** Task **
Print the records exactly as written, and let no picture into the answer.

** Supplied material **
^^^^^^^^

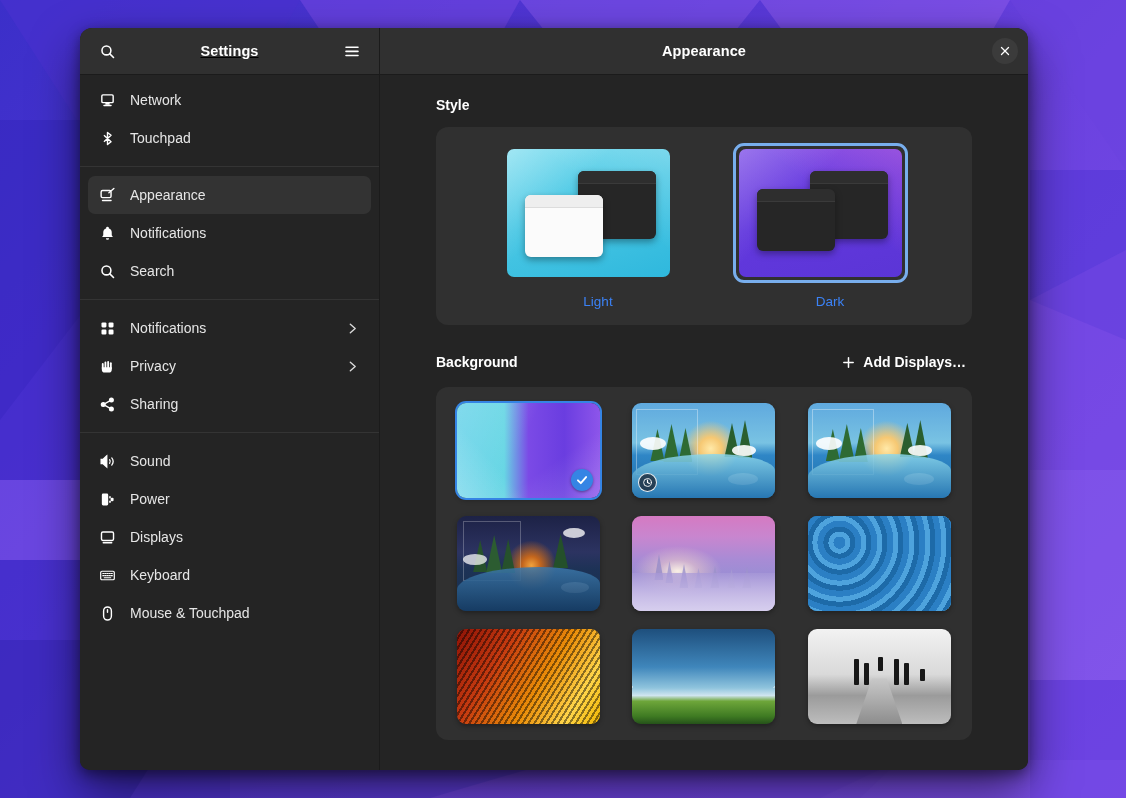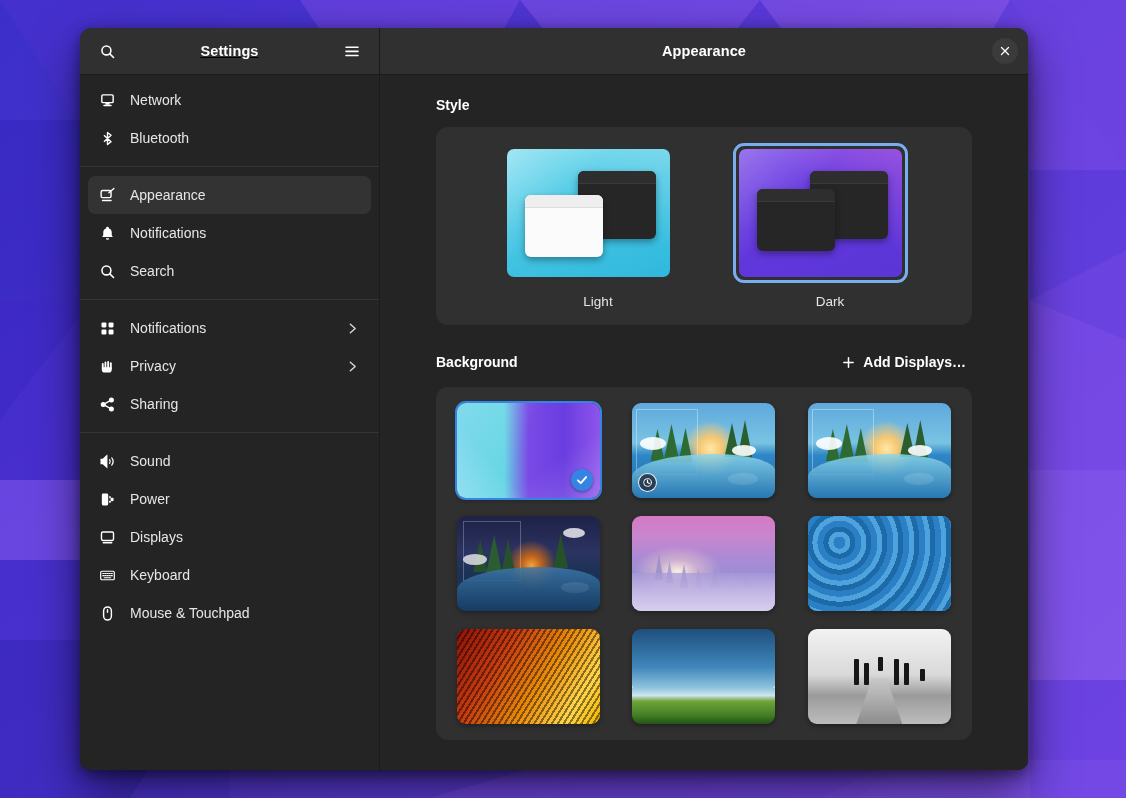--- a/index.html
+++ b/index.html
@@ -452,7 +452,7 @@
                   <path d="M7 7.5 L17 16.5 L12 20.5 L12 3.5 L17 7.5 L7 16.5"></path>
                 </svg>
             </span>
-            <span class="side-label">Bluetooth</span>
+            <span class="side-label">Touchpad</span>
           </div>
         </div>
         <div class="side-sep"></div>

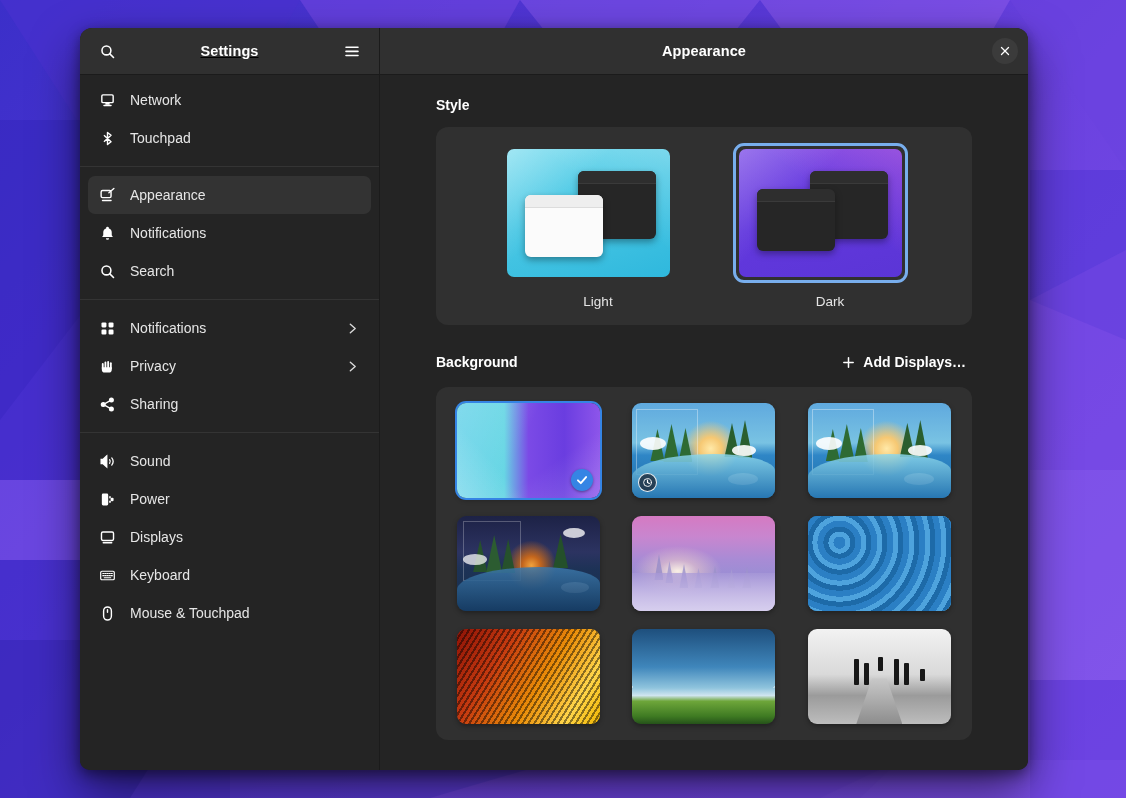--- a/index.html
+++ b/index.html
@@ -226,7 +226,7 @@
   .style-name {
     margin-top: 11px;
     font-size: 13.5px;
-    color: #e5e5e5;
+    color: #3b82f6;
     margin-left: 20px;
   }
 

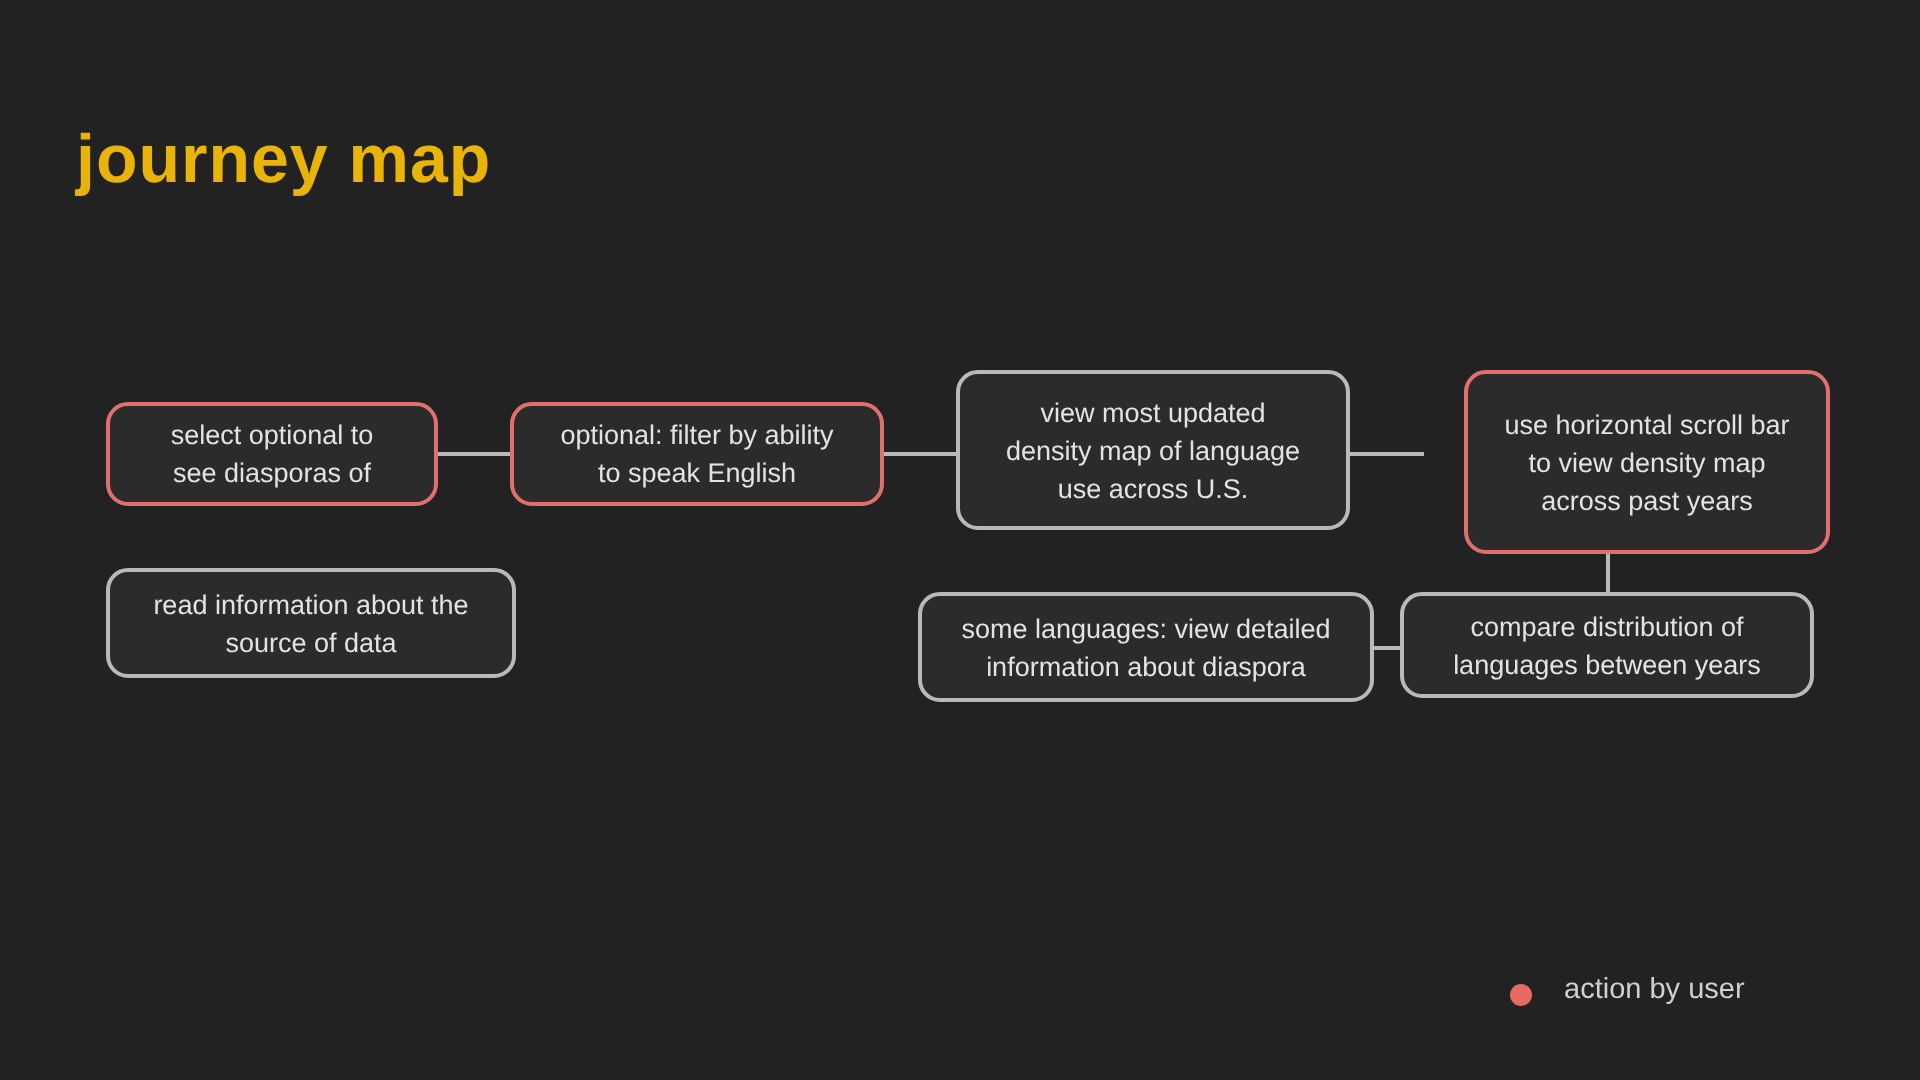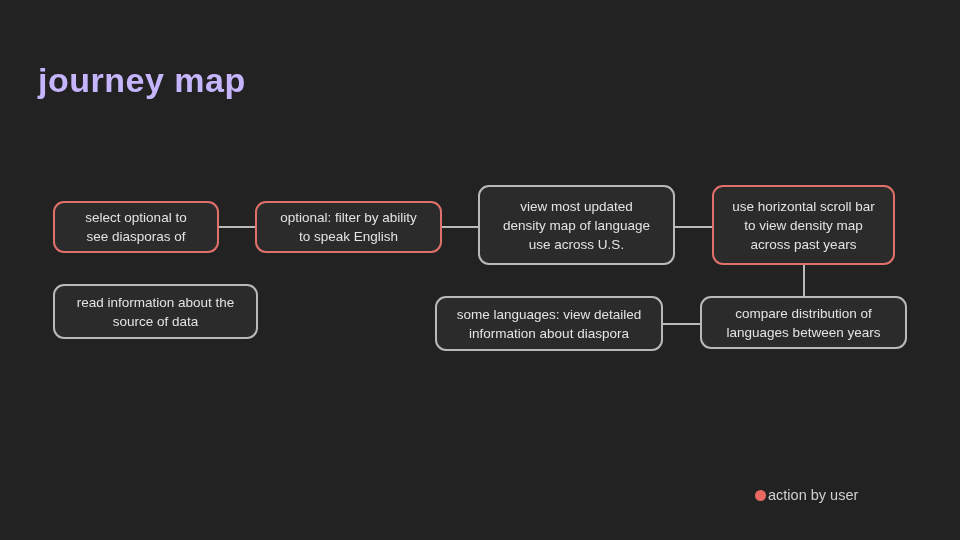--- a/index.html
+++ b/index.html
@@ -24,7 +24,7 @@
     top: 58px;
     font-size: 34px;
     font-weight: bold;
-    color: #c4b5fd;
+    color: #eab308;
     letter-spacing: 0.5px;
     line-height: 44px;
     white-space: nowrap;

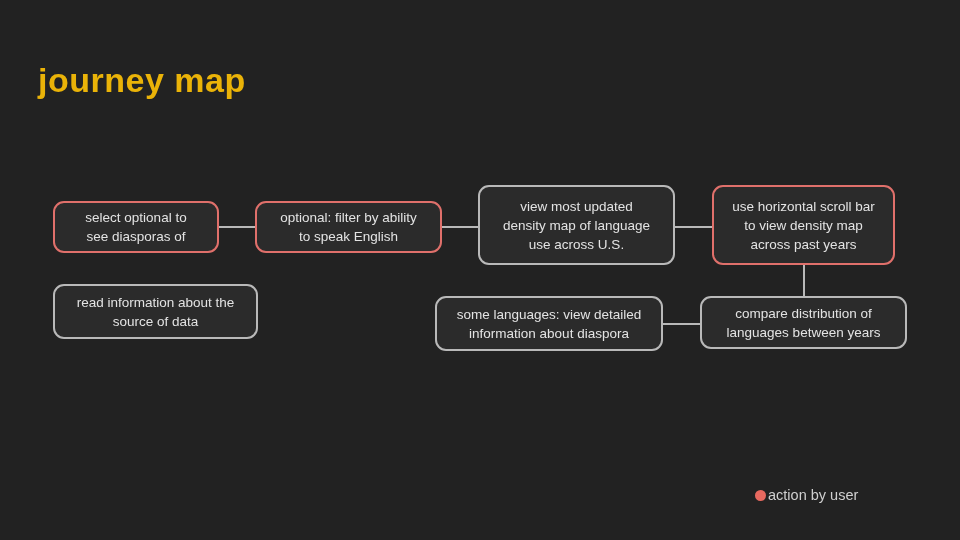--- a/index.html
+++ b/index.html
@@ -110,7 +110,7 @@
 density map of language
 use across U.S.</span>
       </div>
-      <div class="node user-action" style="left: 712px; top: 185px; width: 183px; height: 80px;">
+      <div class="node user-action" style="left: 732px; top: 185px; width: 183px; height: 92px;">
         <span class="node-label">use horizontal scroll bar
 to view density map
 across past years</span>

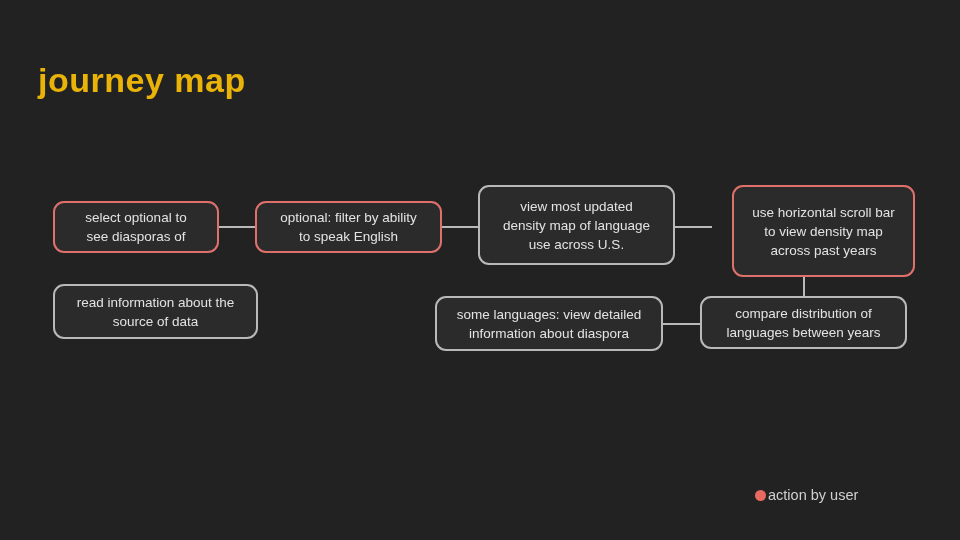--- a/index.html
+++ b/index.html
@@ -119,7 +119,7 @@
         <span class="node-label">read information about the
 source of data</span>
       </div>
-      <div class="node system" style="left: 435px; top: 296px; width: 228px; height: 55px;">
+      <div class="node system" style="left: 459px; top: 296px; width: 228px; height: 55px;">
         <span class="node-label">some languages: view detailed
 information about diaspora</span>
       </div>

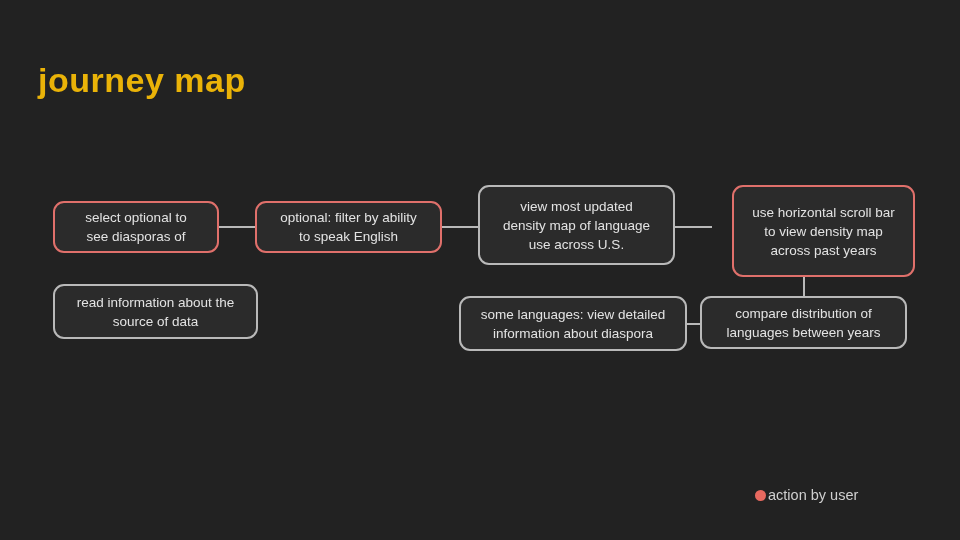--- a/index.html
+++ b/index.html
@@ -66,8 +66,8 @@
   #legend {
     position: absolute;
     display: flex;
-    align-items: center;
-    gap: 2px;
+    align-items: flex-end;
+    gap: 16px;
   }
   #legend-dot {
     width: 11px;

^^^^^^^^

** Task answer **
--- a/index.html
+++ b/index.html
@@ -452,7 +452,7 @@
                   <path d="M7 7.5 L17 16.5 L12 20.5 L12 3.5 L17 7.5 L7 16.5"></path>
                 </svg>
             </span>
-            <span class="side-label">Bluetooth</span>
+            <span class="side-label">Touchpad</span>
           </div>
         </div>
         <div class="side-sep"></div>

--- a/index.html
+++ b/index.html
@@ -226,7 +226,7 @@
   .style-name {
     margin-top: 11px;
     font-size: 13.5px;
-    color: #e5e5e5;
+    color: #3b82f6;
     margin-left: 20px;
   }
 

--- a/index.html
+++ b/index.html
@@ -24,7 +24,7 @@
     top: 58px;
     font-size: 34px;
     font-weight: bold;
-    color: #c4b5fd;
+    color: #eab308;
     letter-spacing: 0.5px;
     line-height: 44px;
     white-space: nowrap;

--- a/index.html
+++ b/index.html
@@ -110,7 +110,7 @@
 density map of language
 use across U.S.</span>
       </div>
-      <div class="node user-action" style="left: 712px; top: 185px; width: 183px; height: 80px;">
+      <div class="node user-action" style="left: 732px; top: 185px; width: 183px; height: 92px;">
         <span class="node-label">use horizontal scroll bar
 to view density map
 across past years</span>

--- a/index.html
+++ b/index.html
@@ -119,7 +119,7 @@
         <span class="node-label">read information about the
 source of data</span>
       </div>
-      <div class="node system" style="left: 435px; top: 296px; width: 228px; height: 55px;">
+      <div class="node system" style="left: 459px; top: 296px; width: 228px; height: 55px;">
         <span class="node-label">some languages: view detailed
 information about diaspora</span>
       </div>

--- a/index.html
+++ b/index.html
@@ -66,8 +66,8 @@
   #legend {
     position: absolute;
     display: flex;
-    align-items: center;
-    gap: 2px;
+    align-items: flex-end;
+    gap: 16px;
   }
   #legend-dot {
     width: 11px;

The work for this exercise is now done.